The Iranian leader went from Baghdad's airport to a meeting with Iraqi President Jalal Talabani. "We had very good talks that were friendly and brotherly. ... We have mutual understandings and views in all fields, and both sides plan to improve relations as much as possible," Ahmadinejad said in a news conference with Talabani.
According to the AP, Talabani said the two discussed economic, political, security and oil issues and planned to sign several agreements later. But he said the issue of borders, including the disputed Shatt al-Arab waterway between the two countries, was not raised.
Ahmadinejad stressed that his country wanted a stable Iraq that would benefit the region. "A united Iraq, a sovereign Iraq and an advanced Iraq is to the benefit of all regional nations and the people of Iran," he said.

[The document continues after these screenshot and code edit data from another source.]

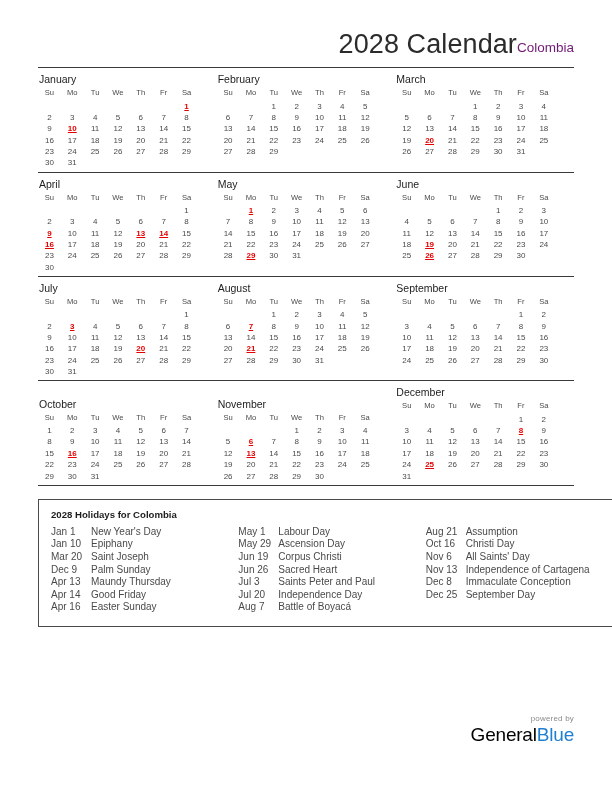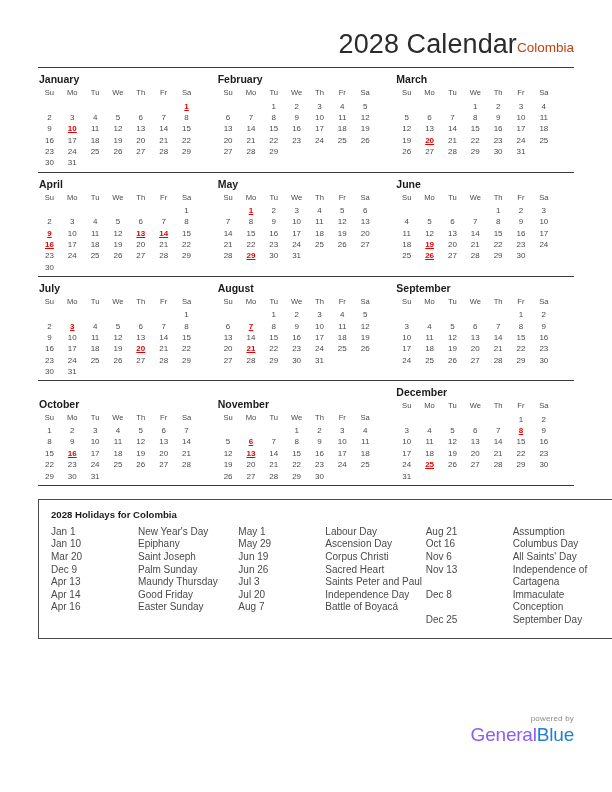--- a/index.html
+++ b/index.html
@@ -38,7 +38,7 @@
   }
   .cal-country {
     font-size: 13.5px;
-    color: #c2410c;
+    color: #701a75;
     padding-bottom: 3px;
   }
   

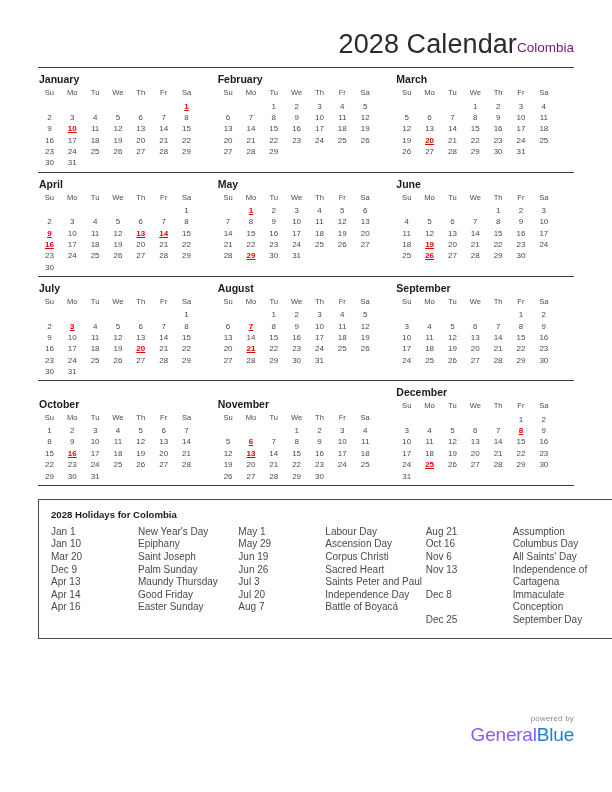--- a/index.html
+++ b/index.html
@@ -61,7 +61,7 @@
   }
   .month-name {
     font-size: 10.5px;
-    font-weight: bold;
+    font-weight: normal;
     color: #1c1c1c;
     padding: 1px 0 3px 1px;
   }

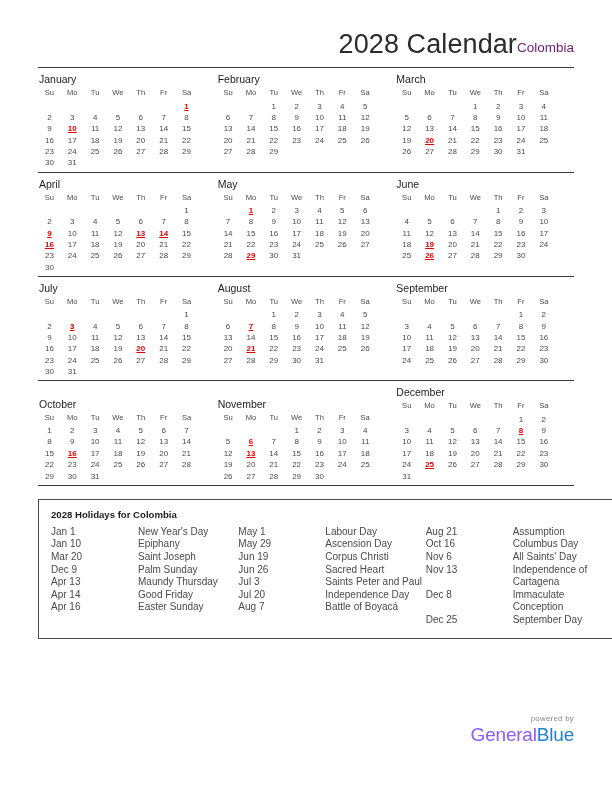--- a/index.html
+++ b/index.html
@@ -123,7 +123,7 @@
     flex: 0 0 42px;
     padding-left: 2px;
   }
-  .holiday-name { flex: 1; margin-left: 47px; }
+  .holiday-name { flex: 1; }
   
   .footer {
     position: absolute;

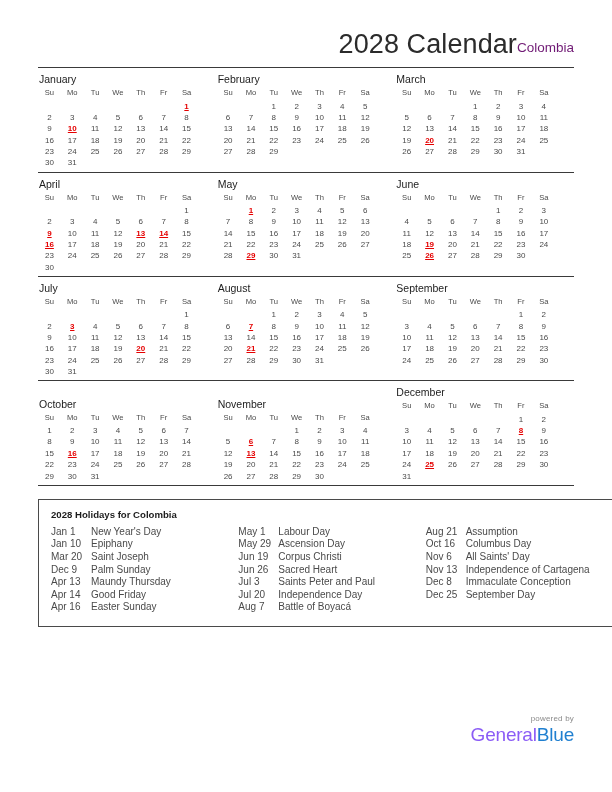--- a/index.html
+++ b/index.html
@@ -1027,7 +1027,7 @@
           </div>
           <div class="holiday-item">
             <span class="holiday-date">Oct 16</span>
-            <span class="holiday-name">Columbus Day</span>
+            <span class="holiday-name">Christi Day</span>
           </div>
           <div class="holiday-item">
             <span class="holiday-date">Nov 6</span>

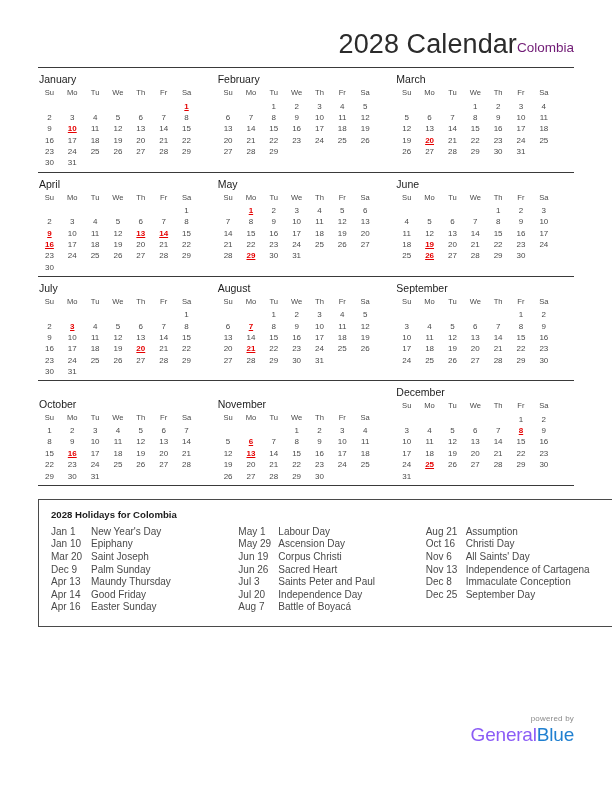--- a/index.html
+++ b/index.html
@@ -141,7 +141,7 @@
     font-size: 19px;
     letter-spacing: -0.2px;
   }
-  .logo .g { color: #8b5cf6; text-align: right; }
+  .logo .g { color: #000000; text-align: right; }
   .logo .b { color: #1f7fd0; }
 </style>
 </head>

The news conference appeared to end abruptly after a reporter asked Ahmadinejad about the People's Mujahedeen Organization of Iran, which was allied with Saddam during the 1980s war between the two countries. The group has opposed Iran's Islamic republic and has operated out of Iraq. Talabani interjected, saying: "This issue has been discussed earlier and the presence of those as a terrorist organization is constitutionally not allowed. We will endeavor to get rid of them out of the Iraqi territory soon."
After discussions with Talabani, Ahmadinejad went to meet Iraqi Prime Minister Nouri al-Maliki.
On his part, Iraqi Foreign Minister Hoshyar Zebari told The Associated Press that Ahmadinejad plans to leave Monday morning.